Но вот теперь, будучи почти вольным вояжером «на югах», он в Кишиневе узнает, что к молве о непристойном питерском поведении выпускника Лицея и молве о позорящей порке в полиции добавилась молва о шалопайстве «на югах», сношениях с тайниками и неблагонадежности (28 марта и 5 апреля 1821 г. о каких-то антиправительственных высказываниях Пушкина доносит агент тайной полиции. Боле того, он узнает, что публика не воспринимает его отъезд из СПб как свободный выбор поэта … Так, в ноябре 1820 г. Е. А. Энгельгардт сообщает А. М. Горчакову: «Пушкин в Бессарабии и творит там то, что творил всегда: прелестные стихи, и глупости, и непростительные безумства». АСП был сражен – он был в шоке и вновь на грани самоубийства: его общественная репутация была доп. обрызгана.
Правительство решает продлить командировку… В то же время нет никаких данных о том, что именно император Ал1 инспирировал пролонгацию пушкинской «ссылки»; более того—на официальный запрос Каподистрии Инзову из Лайбаха в Кишинев в апреле 1821 г., просмотренный и отредактированный императором («Повинуется ли он <Пушкин> теперь внушению от природы доброго сердца или порывам необузданного и вредного воображения»), следовал вполне благожелательный отзыв о Пушкине последнего. Поэтому, скорее всего, решение о том, что Пушкину не следует возвращаться в Петербург, приняли его друзья. В первую очередь А. Тургенев, который не стал обращаться с подобной просьбой к императору. В письме И. И. Дмитриеву (май 1821 г.) это мотивируется следующим образом: «...но в поведении своем не исправился: хочет непременно не одним талантом походить на Байрона».
Представляется, что нежелание правительства «при сих смутных обстоятельствах» возвращать Пушкина в Петербург полностью совпадает с подобным же нежеланием его друзей, в первую очередь А. И. Тургенева.
Определенную роль в этом прискорбном для поэта нежелании сыграл сам Пушкин, вернее, так блестяще сложившийся весной 1820 г. образ его, который совпадал с байроновским «не одним талантом». Байронизм не предполагал скорого возвращения поэта в метрополию.
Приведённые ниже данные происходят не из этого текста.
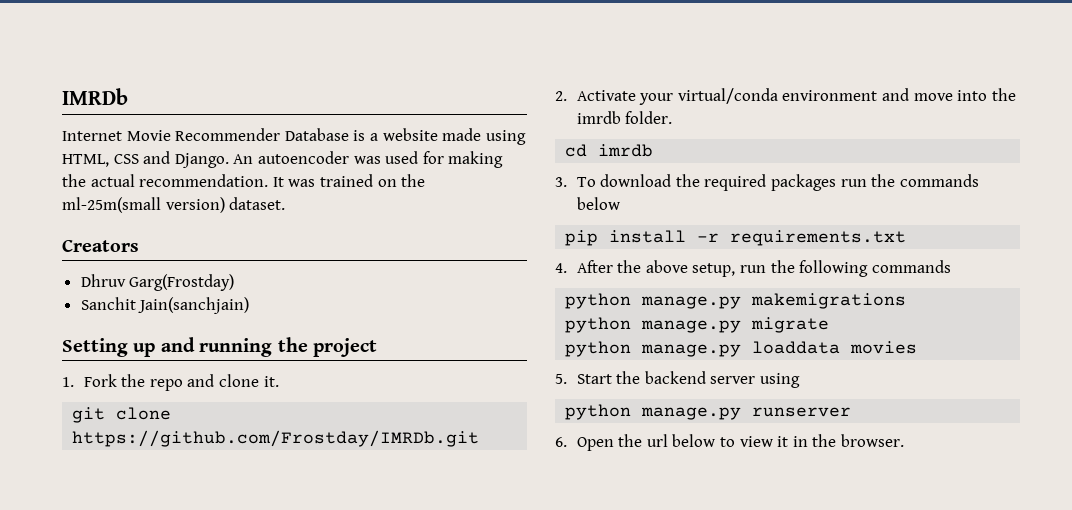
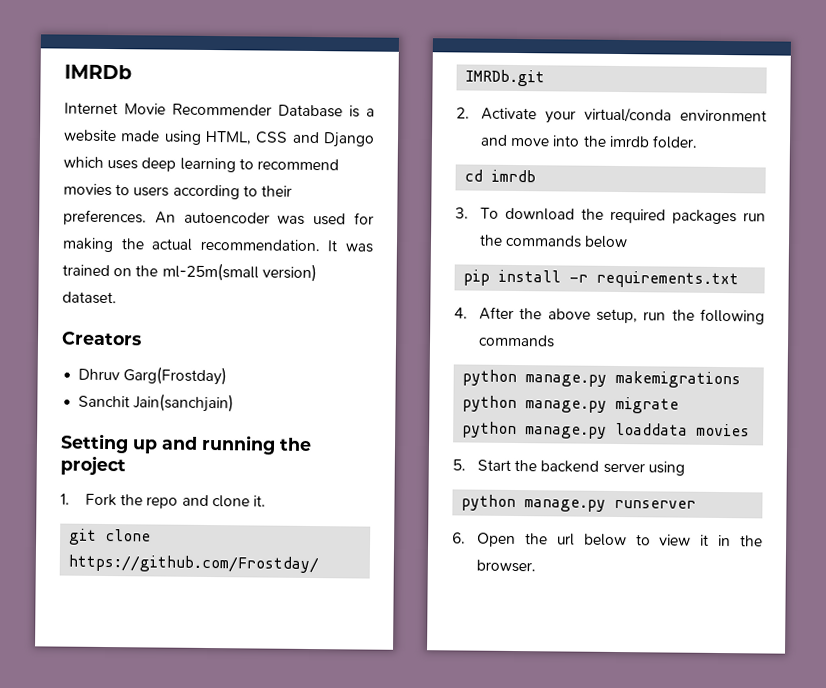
[174,153,229,168] Django. -> [323,132,375,148] [63,156,339,173] [63,183,292,200] [63,209,147,226] Django which uses deep learning to recommend movies to users according to their preferences.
Заметим, что пушкинское наполнение байроновского образа, так сказать автобайронизм, не совпадал с тем, что вкладывали в понятие байронизма его читатели. Таким образом, желание Пушкина придать своему отъезду характер добровольного и полностью свободного не нашло у них поддержки. В новой ситуации требовалась какая-то идея, исправляющая мнение публики и меняющая репутацию… АСП ее нашел – он надел маску … изгнанника! Осознание своего пребывания в Бессарабии как «изгнания» и как «ссылки» для Пушкина выходило за рамки байронизма и вызвало необходимость привлечения для метафоризации этого состояния нового образа, каковым и стал образ Овидия. Так, мифологизируя реальную жизнь, ее начала и некоторые причины (по Аристотелю), он создает свою фальшивку в двойной автобиографии.
Ре-изюм:
Пушкина никто не «ссылал». Это друзья, опасаясь гибели гения, добились его командировали из СПб как можно дальше от греха пития и разврата, рисков разгульно-загульной жизни, поступков и проступков эпатажа юности, звездной болезни, юбки ЕА и ревности Ал1, но … (главное!) от дуло пистолета Федора Толстого-Американца, который, ничем не рискуя, разболтал о факте порки юнца-пиита в КПЗ. Эта порка вполне реальна.
Но еще реальнее фантастическая идея: молву о порке придумали и запустили по белу-свету его же друзья по цеху… ради спасения соскочившего с рельс и катушек гения поэтики и словесности!